五、被告戊○○上訴意旨,否認犯行,而指摘原審判決不當,雖無理由,惟原判決既存有前揭瑕疵而無可維持,自應由本院將原判決予以撤銷改判。爰審酌被告僅因不滿告訴人於其唱歌時翻桌鬧場,一出手就以啤酒杯重擊他人脆弱、敏感且佈滿細微神經之眼部,致告訴人當場鮮血噴濺,造成告訴人今後終生喪失一目之視能,影響告訴人日後之家庭、職業、社會生活極深,造成之實害尤鉅,其犯後復多方設詞搪責狡辯,並無絲毫悔意等一切情狀,量處有期徒刑四年,以示懲儆。
六、至於被告持以作案用之啤酒杯,為銀杏卡拉OK店所有,非屬被告所有,依法不予宣告沒收,附此說明。

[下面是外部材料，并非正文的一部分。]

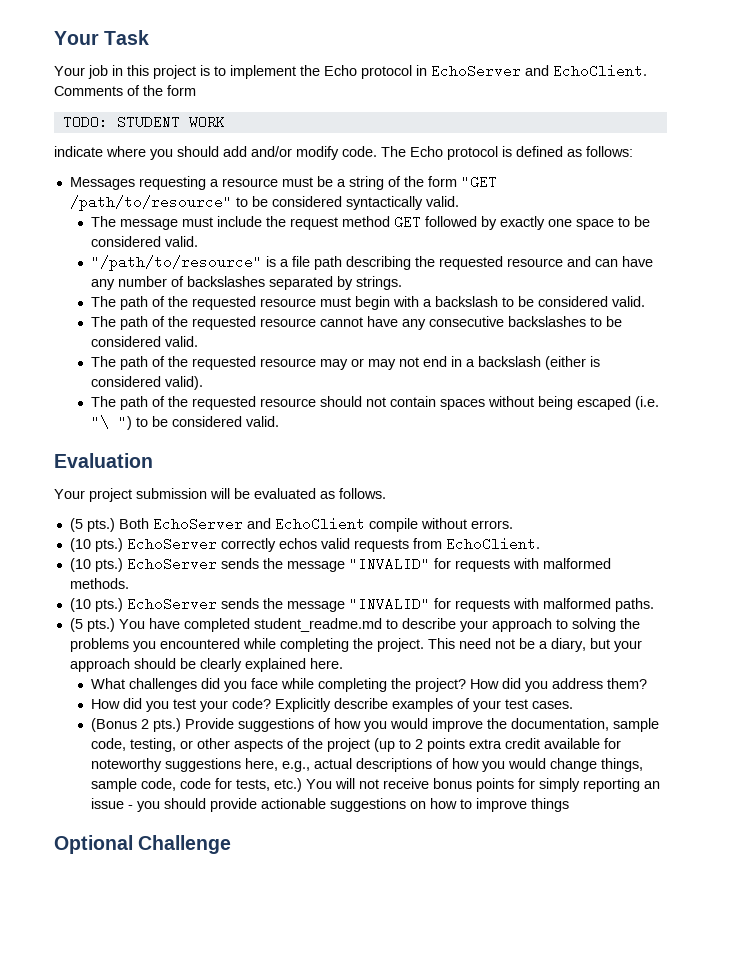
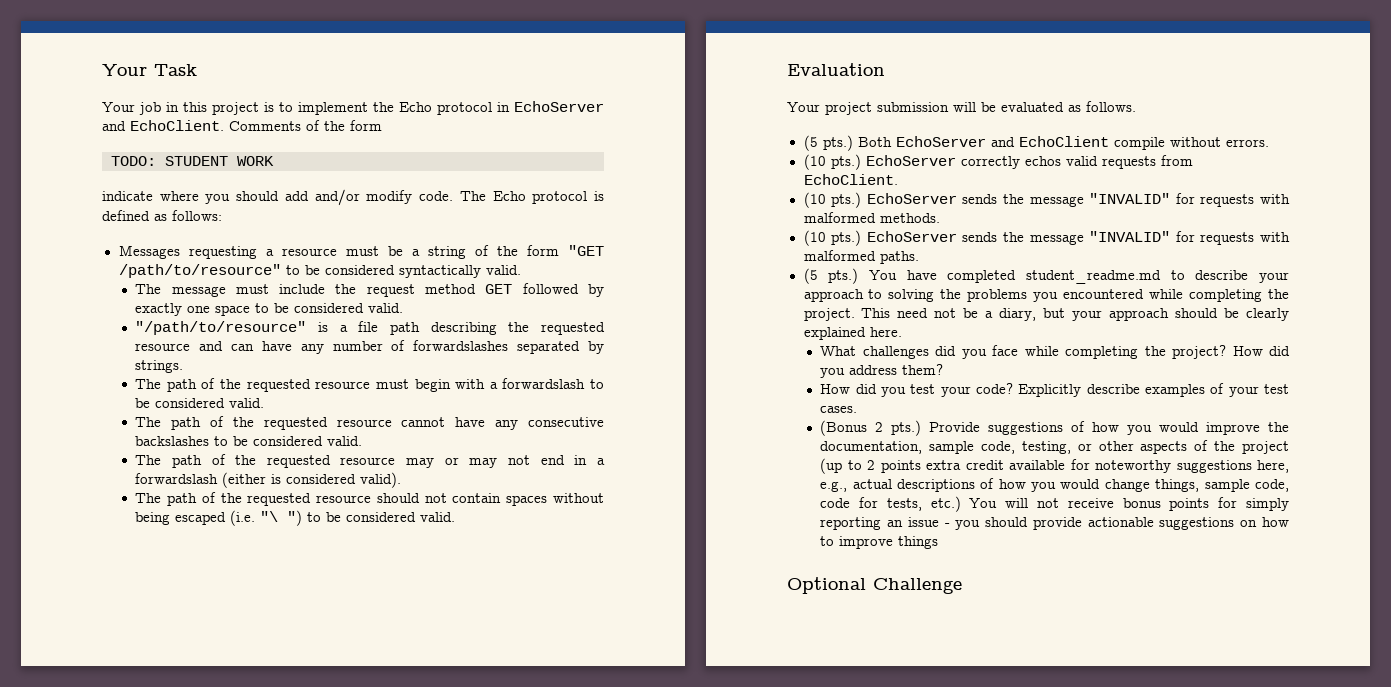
[186,276,265,287] backslashes -> [413,340,509,351] forwardslashes
[434,296,498,307] backslash -> [502,378,586,389] forwardslash
[477,356,541,367] backslash -> [135,473,219,484] forwardslash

據上論斷,應依刑事訴訟法第369條第1項前段、第364條、第299條第1項前段,刑法第277條第2項後段、第47條,判決如主文。
本案經檢察官黃東焄到庭執行職務。
中華民國94年10月13日
刑事第二庭審判長法官蔡長溪
法官陳春秋法官林俊益以上正本證明與原本無異。
如不服本判決,應於收受送達後10日內向本院提出上訴書狀,其未敘述上訴之理由者並得於提起上訴後10日內向本院補提理由書。
書記官廖月女中華民國94年10月14日附錄:本案論罪科刑法條全文刑法第277條第2項犯前項之罪因而致人於死者,處無期徒刑或7年以上有期徒刑;致重傷者,處3年以上10年以下有期徒刑。